Eine Kita aus Marburg-Biedenkopf will mit den Kindern keine Geschenke mehr zum Mutter- und Vatertag basteln. Konservative greifen das Thema gerne auf.
Amöneburg-Mardorf. Eine Kita aus dem Landkreis Marburg-Biedenkopf hat einen Shitstorm abbekommen. In einem Brief an die Eltern hat das Kita-Team mitgeteilt, dass es in diesem Jahr mit den Kindern keine Geschenke zum Mutter- und Vatertag basteln werde. Die Begründung: In einer immer diverser werdenden Gesellschaft sei das nicht mehr zeitgemäß.
„Ein Vatertags Geschenk (sic) ohne Vater in der Familie ist nicht nur ohne Wert, sondern kann die Identität eines Kindes in Frage stellen“, schreiben die Erzieher der katholischen Kindertagesstätte St. Hubertus Mardorf in dem Brief. Heute seien Familien, die aus Mutter, Vater und Kind bestehen, nicht mehr die Norm. Daher wolle die Kita davon absehen, stereotype Geschenke für die Elternteile zu basteln. Niemand solle sich ausgeschlossen fühlen.

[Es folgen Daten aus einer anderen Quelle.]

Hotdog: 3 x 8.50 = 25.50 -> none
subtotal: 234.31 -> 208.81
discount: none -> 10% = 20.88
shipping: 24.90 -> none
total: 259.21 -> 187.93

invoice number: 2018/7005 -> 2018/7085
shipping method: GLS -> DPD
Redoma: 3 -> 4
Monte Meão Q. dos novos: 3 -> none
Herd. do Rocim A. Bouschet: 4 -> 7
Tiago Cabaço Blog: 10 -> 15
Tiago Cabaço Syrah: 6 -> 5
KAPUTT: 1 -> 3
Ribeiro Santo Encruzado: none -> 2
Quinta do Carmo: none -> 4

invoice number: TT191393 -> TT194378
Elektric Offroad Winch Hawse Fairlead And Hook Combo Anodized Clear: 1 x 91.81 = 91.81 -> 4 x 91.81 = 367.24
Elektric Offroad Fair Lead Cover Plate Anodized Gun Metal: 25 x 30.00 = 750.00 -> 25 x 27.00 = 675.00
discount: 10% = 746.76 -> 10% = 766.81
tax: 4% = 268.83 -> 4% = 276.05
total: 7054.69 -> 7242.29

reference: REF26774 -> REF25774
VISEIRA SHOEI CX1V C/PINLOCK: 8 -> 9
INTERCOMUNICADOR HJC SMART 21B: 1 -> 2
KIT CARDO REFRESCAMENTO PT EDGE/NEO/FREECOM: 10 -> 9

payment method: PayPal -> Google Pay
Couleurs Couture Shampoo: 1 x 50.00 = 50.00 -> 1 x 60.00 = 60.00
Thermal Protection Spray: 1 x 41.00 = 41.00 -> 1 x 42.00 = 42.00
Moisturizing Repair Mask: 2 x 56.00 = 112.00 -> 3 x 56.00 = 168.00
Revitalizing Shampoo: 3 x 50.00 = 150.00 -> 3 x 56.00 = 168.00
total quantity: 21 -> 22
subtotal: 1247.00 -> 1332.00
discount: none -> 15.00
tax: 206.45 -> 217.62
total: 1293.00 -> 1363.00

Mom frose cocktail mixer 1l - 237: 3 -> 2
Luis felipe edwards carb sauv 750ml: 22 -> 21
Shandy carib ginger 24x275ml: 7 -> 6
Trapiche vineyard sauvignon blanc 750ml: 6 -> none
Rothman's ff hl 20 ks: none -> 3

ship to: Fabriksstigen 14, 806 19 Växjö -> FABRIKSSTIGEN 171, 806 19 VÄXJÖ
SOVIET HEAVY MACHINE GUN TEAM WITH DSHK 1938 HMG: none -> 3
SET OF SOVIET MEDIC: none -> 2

Im Internet sorgt das für Empörung. „Dem Wahnsinn sind keine Grenzen mehr gesetzt“, kommentiert Tilman Kuban, Bundestagsabgeordneter der CDU und ehemaliger Vorsitzender der Jungen Union. Auf Twitter hat er am Montagmittag ein Foto des Briefs hochgeladen, ohne die Adresse und Kontaktdaten der Kita auf dem Briefkopf zu schwärzen. Nachdem er dafür kritisiert wurde, löschte Kuban den ursprünglichen Beitrag und postete ihn erneut mit geschwärztem Briefkopf.
Offenbar waren die Kontaktdaten der Kita da aber schon lange genug online. Die „Bild“ berichtete am Montagabend: „Viele Eltern reagierten empört, klingelten bei der Kita-Leitung Sturm.“ Kuban war jedoch nicht der einzige, der den Brief verbreitete. Verschiedene Fotos des Schreibens sind auf Twitter im Umlauf, mal geschwärzt, mal nicht.
Der Brief sorgt besonders in konservativen und rechtspopulistischen Kreisen für Empörung. Eine gute Stunde bevor Kuban den Brief das erste Mal teilte, hatte ihn Anabel Schunke, allerdings geschwärzt, auf Twitter veröffentlicht. Den Inhalt des Schreibens bezeichnet sie in dem Tweet, der weit mehr als 200.000 Personen angezeigt wurde, als „ideologischen Kampf gegen die klassische Familie“. Schunke schreibt unter anderem für die Schweizer Wochenzeitung „Weltwoche“, dessen Verleger Roger Köppel für die rechtskonservative Schweizerische Volkspartei im Nationalrat sitzt. In der „Süddeutschen Zeitung“ wird das Blatt als „Sprachrohr der Schweizer Rechtspopulisten“ bezeichnet. Auch ein AfD-Politiker zählt zu den Personen, die sich über die Kita aufregen.
Bistum Fulda bezieht Stellung
Das Bistum Fulda, zu dem die katholische Kirchengemeinde St. Hubertus Mardorf als Träger der Kita gehört, äußerte sich auf Nachfrage der Redaktion zu dem Brief. „Die Kindertagesstätte und das Bistum Fulda bedauern die Irritationen und Missverständnisse, die durch das Schreiben entstanden sind“, heißt es von der Pressestelle des Bistums. Der Brief sei „unglücklich“ und „falsch“ formuliert gewesen.
In einem zweiten Brief hat die Kita die Eltern mittlerweile um Entschuldigung gebeten. Das Schreiben liegt der Redaktion vor. Darin heißt es: „Unsere Entscheidung, in diesem Jahr keine Geschenke mehr mit ihren Kindern zum Mutter- und Vatertag zu basteln, hatte nicht die Absicht, die Rolle der Eltern oder das traditionelle Familienbild infrage zu stellen.“
Das Kita-Team habe diese Entscheidung vor dem Hintergrund getroffen, dass es heute unterschiedliche Familienmodelle gebe und sie niemanden habe ausgrenzen wollen. Darüber hinaus teilt die Kita in dem zweiten Schreiben mit, dass sie weiterhin zu ihrem „katholischen Profil“ stehe und sich für das „christliche Familienbild“ einsetze. Für ein direktes Statement war die Kita nicht zu erreichen.